▶ _WHAT YOU ARE ASKED TO DO_
In the records below, find the line containing "that, the area"; copy exactly that line and all lines after it to the end, and nothing else.

▶ _MATERIAL SHOWN_
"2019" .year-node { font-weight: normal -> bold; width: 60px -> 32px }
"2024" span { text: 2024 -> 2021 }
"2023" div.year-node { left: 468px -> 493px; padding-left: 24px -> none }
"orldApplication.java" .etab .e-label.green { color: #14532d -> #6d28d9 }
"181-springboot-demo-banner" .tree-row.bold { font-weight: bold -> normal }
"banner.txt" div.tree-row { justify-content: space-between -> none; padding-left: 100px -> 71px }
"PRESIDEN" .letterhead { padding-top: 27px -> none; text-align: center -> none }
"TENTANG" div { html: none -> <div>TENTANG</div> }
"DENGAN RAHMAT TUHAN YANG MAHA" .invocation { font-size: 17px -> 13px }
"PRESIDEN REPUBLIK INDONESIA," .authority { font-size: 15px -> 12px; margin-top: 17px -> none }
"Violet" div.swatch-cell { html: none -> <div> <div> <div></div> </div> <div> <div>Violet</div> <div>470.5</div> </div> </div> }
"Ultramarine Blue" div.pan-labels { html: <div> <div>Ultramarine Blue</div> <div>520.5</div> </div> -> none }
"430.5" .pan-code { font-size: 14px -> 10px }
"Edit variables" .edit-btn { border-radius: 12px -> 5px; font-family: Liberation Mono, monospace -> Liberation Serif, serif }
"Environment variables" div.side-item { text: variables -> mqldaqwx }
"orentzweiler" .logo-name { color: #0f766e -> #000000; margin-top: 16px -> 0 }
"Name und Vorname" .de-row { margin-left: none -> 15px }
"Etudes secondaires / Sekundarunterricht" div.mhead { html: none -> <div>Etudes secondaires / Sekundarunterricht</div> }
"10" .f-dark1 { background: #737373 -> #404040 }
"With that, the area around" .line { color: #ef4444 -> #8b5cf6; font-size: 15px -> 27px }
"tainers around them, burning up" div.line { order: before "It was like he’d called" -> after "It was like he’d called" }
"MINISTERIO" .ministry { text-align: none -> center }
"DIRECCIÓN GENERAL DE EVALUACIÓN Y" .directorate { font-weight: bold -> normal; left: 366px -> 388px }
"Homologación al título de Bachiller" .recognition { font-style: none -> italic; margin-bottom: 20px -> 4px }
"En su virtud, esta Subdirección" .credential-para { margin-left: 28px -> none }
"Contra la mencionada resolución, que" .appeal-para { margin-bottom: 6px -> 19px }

▶ _OUTPUT BELOW_
"With that, the area around" .line { color: #ef4444 -> #8b5cf6; font-size: 15px -> 27px }
"tainers around them, burning up" div.line { order: before "It was like he’d called" -> after "It was like he’d called" }
"MINISTERIO" .ministry { text-align: none -> center }
"DIRECCIÓN GENERAL DE EVALUACIÓN Y" .directorate { font-weight: bold -> normal; left: 366px -> 388px }
"Homologación al título de Bachiller" .recognition { font-style: none -> italic; margin-bottom: 20px -> 4px }
"En su virtud, esta Subdirección" .credential-para { margin-left: 28px -> none }
"Contra la mencionada resolución, que" .appeal-para { margin-bottom: 6px -> 19px }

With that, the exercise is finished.